## YOUR OBJECTIVE:
Each line in the entries below that holds the string "services" is to be listed.

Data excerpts
((

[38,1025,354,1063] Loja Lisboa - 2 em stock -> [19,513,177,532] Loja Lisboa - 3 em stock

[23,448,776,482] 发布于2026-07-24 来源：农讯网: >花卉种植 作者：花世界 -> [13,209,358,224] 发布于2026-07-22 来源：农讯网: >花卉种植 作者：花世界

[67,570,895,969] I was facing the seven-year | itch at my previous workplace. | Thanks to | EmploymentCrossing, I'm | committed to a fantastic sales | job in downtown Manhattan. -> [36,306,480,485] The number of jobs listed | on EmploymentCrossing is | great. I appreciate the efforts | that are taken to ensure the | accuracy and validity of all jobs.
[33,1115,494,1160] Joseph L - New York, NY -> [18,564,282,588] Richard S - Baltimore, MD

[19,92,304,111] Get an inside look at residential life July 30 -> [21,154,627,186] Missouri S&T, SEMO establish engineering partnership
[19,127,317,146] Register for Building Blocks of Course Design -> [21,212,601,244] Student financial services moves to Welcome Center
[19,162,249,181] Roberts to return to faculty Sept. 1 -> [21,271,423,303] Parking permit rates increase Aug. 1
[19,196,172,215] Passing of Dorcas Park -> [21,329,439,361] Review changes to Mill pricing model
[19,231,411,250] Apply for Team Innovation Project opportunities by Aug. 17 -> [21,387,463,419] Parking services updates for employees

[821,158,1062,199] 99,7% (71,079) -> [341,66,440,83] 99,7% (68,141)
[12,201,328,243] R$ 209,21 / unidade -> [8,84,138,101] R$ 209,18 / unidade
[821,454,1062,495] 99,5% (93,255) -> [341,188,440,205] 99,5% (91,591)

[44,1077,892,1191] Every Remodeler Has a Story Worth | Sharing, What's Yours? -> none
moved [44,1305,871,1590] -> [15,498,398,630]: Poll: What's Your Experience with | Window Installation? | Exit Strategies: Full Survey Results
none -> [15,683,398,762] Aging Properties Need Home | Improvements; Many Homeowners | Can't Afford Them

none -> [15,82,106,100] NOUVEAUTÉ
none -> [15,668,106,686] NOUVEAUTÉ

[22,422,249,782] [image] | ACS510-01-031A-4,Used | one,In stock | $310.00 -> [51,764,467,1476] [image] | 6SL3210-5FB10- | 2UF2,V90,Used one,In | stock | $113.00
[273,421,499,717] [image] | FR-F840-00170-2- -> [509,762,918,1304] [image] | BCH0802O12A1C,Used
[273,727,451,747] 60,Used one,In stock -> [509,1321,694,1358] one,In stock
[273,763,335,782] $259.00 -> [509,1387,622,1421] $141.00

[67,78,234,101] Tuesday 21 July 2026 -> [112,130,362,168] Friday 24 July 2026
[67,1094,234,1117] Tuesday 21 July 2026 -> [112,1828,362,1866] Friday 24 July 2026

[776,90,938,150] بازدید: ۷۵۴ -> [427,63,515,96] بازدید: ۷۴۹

))

## RESPONSE AREA:
[19,127,317,146] Register for Building Blocks of Course Design -> [21,212,601,244] Student financial services moves to Welcome Center
[19,231,411,250] Apply for Team Innovation Project opportunities by Aug. 17 -> [21,387,463,419] Parking services updates for employees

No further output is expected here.